(Extracted data entries)
◆ ◆ ◆
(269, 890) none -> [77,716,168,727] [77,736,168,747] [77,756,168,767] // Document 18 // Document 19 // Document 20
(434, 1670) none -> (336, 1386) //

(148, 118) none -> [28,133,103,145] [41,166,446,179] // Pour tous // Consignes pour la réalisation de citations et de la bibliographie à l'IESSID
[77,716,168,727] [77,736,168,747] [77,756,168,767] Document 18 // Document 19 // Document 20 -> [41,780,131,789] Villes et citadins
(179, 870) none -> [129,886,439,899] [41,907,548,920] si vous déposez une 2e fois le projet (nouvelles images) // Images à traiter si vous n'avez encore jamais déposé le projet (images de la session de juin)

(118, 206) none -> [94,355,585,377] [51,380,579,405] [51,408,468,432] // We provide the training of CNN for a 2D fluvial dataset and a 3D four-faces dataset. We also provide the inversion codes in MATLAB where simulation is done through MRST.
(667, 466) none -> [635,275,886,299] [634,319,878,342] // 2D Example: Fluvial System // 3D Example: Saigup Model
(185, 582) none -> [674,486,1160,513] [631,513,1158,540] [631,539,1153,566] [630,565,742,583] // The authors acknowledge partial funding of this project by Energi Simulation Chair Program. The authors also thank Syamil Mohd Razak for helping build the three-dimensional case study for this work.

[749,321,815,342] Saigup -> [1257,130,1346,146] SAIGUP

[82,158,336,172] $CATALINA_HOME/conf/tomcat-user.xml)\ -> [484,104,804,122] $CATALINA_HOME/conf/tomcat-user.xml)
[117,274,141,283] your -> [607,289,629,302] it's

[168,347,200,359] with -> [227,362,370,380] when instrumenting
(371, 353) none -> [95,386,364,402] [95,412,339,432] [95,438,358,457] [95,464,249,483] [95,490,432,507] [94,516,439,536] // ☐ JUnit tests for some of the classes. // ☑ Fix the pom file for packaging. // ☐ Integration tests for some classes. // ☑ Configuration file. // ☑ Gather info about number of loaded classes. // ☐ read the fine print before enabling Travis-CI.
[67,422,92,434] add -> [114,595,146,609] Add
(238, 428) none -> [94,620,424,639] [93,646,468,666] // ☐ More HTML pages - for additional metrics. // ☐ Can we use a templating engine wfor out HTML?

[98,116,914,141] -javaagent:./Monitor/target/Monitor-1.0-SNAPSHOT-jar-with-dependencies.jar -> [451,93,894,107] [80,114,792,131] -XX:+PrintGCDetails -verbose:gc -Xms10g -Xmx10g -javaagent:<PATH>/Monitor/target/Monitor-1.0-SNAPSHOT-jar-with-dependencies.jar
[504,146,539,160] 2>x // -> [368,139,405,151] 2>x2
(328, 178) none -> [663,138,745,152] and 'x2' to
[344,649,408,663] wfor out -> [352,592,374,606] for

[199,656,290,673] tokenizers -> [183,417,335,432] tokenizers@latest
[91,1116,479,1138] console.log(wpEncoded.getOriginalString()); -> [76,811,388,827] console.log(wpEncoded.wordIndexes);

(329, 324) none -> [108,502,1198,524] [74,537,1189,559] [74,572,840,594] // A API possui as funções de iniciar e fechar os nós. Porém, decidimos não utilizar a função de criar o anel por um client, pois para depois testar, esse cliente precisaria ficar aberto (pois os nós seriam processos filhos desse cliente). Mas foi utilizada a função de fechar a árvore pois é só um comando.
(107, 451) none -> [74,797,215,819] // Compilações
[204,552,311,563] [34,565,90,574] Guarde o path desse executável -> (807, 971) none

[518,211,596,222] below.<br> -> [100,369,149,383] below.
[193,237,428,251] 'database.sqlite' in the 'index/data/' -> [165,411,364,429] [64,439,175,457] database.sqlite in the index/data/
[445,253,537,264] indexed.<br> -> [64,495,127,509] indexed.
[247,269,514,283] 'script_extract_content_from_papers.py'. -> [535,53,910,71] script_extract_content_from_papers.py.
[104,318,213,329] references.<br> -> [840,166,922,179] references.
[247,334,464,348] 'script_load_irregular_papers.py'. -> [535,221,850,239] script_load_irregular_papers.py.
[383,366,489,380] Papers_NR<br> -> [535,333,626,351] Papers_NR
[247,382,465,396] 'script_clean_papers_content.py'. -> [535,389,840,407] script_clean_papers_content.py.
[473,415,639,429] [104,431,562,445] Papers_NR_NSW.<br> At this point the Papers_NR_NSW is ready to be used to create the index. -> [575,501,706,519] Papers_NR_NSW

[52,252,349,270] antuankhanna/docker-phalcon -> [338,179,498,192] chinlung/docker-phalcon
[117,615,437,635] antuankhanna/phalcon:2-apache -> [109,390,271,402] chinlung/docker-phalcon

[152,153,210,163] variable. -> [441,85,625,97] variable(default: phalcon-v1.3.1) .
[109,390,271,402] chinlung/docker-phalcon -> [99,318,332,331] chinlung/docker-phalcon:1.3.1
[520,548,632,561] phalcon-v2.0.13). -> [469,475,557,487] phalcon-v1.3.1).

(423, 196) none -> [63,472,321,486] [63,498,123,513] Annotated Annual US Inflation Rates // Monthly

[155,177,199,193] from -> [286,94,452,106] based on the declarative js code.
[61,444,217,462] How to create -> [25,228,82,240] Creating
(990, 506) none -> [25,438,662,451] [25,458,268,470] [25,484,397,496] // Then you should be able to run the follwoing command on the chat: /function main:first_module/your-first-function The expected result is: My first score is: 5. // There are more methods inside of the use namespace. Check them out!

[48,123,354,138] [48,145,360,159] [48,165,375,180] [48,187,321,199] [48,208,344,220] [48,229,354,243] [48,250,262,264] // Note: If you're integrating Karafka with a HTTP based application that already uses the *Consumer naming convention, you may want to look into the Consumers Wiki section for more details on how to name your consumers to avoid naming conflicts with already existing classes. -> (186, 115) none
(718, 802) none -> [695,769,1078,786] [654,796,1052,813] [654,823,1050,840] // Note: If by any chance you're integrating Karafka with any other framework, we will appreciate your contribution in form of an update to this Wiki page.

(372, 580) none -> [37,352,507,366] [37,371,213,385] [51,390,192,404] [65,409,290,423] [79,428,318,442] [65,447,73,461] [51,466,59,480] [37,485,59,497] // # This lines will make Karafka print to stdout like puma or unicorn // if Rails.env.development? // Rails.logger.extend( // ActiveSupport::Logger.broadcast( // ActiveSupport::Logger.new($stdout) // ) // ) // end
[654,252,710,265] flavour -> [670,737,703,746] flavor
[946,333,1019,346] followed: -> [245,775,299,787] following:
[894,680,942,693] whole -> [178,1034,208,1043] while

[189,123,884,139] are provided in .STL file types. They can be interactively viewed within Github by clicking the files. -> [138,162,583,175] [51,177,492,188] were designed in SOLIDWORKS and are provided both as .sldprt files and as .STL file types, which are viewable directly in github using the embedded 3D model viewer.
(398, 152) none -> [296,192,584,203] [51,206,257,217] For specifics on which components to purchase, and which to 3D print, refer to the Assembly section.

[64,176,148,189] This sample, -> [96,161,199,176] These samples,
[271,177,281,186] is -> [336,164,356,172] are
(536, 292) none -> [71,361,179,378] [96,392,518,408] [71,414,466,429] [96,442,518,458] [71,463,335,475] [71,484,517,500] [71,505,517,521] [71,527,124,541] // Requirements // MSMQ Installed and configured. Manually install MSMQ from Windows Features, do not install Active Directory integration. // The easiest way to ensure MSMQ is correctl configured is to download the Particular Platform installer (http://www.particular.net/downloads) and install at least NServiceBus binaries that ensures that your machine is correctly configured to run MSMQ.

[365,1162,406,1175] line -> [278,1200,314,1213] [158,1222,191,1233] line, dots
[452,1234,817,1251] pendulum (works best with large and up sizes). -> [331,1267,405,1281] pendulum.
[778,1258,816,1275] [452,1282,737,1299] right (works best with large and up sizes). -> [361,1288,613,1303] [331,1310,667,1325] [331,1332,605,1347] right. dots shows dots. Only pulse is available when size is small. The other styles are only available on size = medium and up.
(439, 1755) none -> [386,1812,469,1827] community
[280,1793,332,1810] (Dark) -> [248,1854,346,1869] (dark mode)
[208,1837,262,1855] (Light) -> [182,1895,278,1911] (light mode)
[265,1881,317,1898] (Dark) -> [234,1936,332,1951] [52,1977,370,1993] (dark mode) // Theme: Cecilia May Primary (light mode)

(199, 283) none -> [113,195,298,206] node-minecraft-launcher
◆ ◆ ◆
Directions
Find "dark" in the data above. Report each line where it appears.

Your solution
[280,1793,332,1810] (Dark) -> [248,1854,346,1869] (dark mode)
[265,1881,317,1898] (Dark) -> [234,1936,332,1951] [52,1977,370,1993] (dark mode) // Theme: Cecilia May Primary (light mode)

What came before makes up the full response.